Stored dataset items
== Segment start ==

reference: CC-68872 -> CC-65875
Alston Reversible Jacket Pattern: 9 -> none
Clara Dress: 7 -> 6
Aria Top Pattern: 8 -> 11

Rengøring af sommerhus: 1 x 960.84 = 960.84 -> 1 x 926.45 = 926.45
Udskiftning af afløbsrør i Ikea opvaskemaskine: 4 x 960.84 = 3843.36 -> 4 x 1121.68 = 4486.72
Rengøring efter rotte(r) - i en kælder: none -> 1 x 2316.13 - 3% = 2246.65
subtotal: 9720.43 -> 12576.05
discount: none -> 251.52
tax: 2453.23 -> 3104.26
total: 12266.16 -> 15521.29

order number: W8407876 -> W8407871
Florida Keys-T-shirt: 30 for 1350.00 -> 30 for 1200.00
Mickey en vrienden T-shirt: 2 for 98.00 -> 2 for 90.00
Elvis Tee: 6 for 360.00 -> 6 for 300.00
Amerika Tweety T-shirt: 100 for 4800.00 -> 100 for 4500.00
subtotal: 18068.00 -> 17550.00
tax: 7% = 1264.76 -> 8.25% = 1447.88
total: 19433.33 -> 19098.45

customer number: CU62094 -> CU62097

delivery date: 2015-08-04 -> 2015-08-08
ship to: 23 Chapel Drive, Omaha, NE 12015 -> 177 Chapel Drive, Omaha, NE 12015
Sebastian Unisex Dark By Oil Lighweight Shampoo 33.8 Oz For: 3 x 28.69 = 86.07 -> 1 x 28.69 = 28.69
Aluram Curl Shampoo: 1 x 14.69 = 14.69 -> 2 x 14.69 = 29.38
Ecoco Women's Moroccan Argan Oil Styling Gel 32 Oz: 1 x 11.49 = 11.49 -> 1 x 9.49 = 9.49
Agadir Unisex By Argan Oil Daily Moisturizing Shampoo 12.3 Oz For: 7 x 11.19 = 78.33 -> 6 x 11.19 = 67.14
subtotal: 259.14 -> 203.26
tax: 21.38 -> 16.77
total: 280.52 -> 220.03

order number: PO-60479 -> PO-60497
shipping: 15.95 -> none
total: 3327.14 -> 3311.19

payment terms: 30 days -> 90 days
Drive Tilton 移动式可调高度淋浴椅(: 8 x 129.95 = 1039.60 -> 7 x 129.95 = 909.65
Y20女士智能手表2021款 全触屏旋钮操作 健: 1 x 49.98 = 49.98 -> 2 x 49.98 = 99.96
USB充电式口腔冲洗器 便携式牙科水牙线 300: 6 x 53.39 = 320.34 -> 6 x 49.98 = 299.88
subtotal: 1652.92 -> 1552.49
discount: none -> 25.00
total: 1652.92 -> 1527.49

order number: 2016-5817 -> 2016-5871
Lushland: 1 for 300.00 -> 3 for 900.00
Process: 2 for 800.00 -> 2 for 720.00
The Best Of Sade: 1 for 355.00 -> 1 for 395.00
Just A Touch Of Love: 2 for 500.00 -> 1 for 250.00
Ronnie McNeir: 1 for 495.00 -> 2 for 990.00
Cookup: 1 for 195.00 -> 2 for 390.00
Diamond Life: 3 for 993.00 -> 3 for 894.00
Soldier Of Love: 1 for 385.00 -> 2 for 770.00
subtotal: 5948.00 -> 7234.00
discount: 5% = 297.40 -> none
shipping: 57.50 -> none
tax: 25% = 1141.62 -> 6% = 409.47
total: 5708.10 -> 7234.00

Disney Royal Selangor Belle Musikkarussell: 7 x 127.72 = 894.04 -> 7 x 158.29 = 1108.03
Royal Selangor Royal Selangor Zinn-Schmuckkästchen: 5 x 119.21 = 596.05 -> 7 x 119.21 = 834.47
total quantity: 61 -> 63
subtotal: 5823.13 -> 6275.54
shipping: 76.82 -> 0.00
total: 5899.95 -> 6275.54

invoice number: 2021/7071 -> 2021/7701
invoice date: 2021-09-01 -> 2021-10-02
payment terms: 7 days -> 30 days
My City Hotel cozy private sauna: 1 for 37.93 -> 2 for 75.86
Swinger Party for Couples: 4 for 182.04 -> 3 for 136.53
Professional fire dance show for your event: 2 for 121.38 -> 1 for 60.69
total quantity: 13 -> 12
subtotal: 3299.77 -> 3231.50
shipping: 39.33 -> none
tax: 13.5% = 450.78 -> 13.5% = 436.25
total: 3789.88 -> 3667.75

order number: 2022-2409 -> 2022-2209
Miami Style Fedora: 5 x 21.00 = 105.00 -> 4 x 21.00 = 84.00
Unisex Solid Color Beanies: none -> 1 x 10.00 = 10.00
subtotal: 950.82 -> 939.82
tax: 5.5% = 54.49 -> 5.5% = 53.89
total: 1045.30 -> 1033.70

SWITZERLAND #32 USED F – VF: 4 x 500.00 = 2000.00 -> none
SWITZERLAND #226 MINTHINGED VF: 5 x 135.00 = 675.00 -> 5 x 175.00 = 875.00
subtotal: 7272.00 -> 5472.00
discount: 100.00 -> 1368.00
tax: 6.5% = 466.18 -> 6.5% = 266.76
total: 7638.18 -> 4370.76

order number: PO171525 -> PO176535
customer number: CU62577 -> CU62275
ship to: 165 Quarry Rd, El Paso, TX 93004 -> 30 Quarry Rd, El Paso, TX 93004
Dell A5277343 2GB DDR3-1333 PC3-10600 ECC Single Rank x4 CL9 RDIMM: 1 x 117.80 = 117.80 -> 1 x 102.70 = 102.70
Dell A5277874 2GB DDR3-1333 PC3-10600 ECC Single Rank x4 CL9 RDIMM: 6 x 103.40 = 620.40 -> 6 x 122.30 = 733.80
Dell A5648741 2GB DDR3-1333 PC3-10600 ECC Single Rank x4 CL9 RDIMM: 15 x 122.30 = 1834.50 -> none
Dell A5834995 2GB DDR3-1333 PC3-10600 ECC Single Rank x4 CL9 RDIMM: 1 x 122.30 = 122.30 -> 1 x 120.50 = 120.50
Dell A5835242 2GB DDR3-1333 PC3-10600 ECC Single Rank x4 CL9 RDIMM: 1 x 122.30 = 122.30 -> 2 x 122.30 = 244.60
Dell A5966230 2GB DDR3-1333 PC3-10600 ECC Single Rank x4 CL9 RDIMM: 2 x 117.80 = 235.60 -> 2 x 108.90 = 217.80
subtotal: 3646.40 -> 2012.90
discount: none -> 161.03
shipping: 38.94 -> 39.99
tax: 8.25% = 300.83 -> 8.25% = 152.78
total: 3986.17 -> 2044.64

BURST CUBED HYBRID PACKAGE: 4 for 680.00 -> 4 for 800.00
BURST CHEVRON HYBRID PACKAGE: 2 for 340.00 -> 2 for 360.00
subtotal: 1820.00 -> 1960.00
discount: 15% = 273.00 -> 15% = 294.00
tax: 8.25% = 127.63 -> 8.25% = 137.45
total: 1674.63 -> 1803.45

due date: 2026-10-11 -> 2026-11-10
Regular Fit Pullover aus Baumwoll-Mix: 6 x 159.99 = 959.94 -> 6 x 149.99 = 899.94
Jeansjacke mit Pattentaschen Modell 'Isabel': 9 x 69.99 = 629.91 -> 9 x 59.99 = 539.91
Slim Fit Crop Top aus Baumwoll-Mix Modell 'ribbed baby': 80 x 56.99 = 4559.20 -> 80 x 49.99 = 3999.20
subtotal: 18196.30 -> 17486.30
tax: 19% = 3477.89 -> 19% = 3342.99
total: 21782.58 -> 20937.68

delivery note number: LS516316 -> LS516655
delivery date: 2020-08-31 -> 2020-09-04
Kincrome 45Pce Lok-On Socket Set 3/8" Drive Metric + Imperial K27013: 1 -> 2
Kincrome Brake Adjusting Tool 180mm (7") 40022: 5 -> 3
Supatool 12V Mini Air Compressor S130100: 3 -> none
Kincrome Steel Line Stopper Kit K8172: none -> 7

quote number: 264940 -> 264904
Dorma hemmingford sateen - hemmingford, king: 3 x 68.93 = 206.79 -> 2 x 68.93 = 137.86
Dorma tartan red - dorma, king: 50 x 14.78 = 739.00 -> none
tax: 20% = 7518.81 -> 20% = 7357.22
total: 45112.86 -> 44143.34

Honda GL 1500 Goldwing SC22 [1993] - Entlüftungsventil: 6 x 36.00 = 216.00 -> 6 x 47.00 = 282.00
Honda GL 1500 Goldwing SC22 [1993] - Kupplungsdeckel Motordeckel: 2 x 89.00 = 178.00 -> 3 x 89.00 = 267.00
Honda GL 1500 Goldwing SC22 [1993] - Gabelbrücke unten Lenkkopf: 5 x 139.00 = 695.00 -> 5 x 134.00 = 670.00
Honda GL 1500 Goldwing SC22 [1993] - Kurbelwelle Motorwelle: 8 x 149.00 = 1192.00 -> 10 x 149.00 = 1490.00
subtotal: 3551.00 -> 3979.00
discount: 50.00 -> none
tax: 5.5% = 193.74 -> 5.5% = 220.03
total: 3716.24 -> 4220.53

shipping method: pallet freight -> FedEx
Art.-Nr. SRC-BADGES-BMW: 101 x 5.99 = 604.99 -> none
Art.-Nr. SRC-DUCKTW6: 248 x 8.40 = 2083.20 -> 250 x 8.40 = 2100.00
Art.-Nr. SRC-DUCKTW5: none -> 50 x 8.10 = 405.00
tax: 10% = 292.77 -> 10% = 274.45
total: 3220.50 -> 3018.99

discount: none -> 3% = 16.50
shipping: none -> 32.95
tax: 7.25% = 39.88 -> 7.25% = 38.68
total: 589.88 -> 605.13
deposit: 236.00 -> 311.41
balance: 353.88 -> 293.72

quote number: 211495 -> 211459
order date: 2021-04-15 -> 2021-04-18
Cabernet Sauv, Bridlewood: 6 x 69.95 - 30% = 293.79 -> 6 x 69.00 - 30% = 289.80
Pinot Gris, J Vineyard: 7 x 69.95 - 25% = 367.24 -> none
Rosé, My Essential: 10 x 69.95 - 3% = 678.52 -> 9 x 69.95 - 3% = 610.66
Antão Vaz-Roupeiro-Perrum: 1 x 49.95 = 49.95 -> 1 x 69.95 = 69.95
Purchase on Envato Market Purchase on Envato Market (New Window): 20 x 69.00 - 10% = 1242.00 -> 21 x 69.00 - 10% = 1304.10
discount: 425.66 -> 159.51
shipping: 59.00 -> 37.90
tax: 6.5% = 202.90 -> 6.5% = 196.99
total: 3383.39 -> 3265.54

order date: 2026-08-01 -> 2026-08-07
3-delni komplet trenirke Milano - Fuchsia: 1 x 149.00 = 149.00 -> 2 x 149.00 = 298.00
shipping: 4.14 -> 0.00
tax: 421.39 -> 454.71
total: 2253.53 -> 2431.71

== Segment end ==

Nothing should be returned except the lines from the first line of the data above through the line with "Udskiftning af afløbsrør", each one exact.

reference: CC-68872 -> CC-65875
Alston Reversible Jacket Pattern: 9 -> none
Clara Dress: 7 -> 6
Aria Top Pattern: 8 -> 11

Rengøring af sommerhus: 1 x 960.84 = 960.84 -> 1 x 926.45 = 926.45
Udskiftning af afløbsrør i Ikea opvaskemaskine: 4 x 960.84 = 3843.36 -> 4 x 1121.68 = 4486.72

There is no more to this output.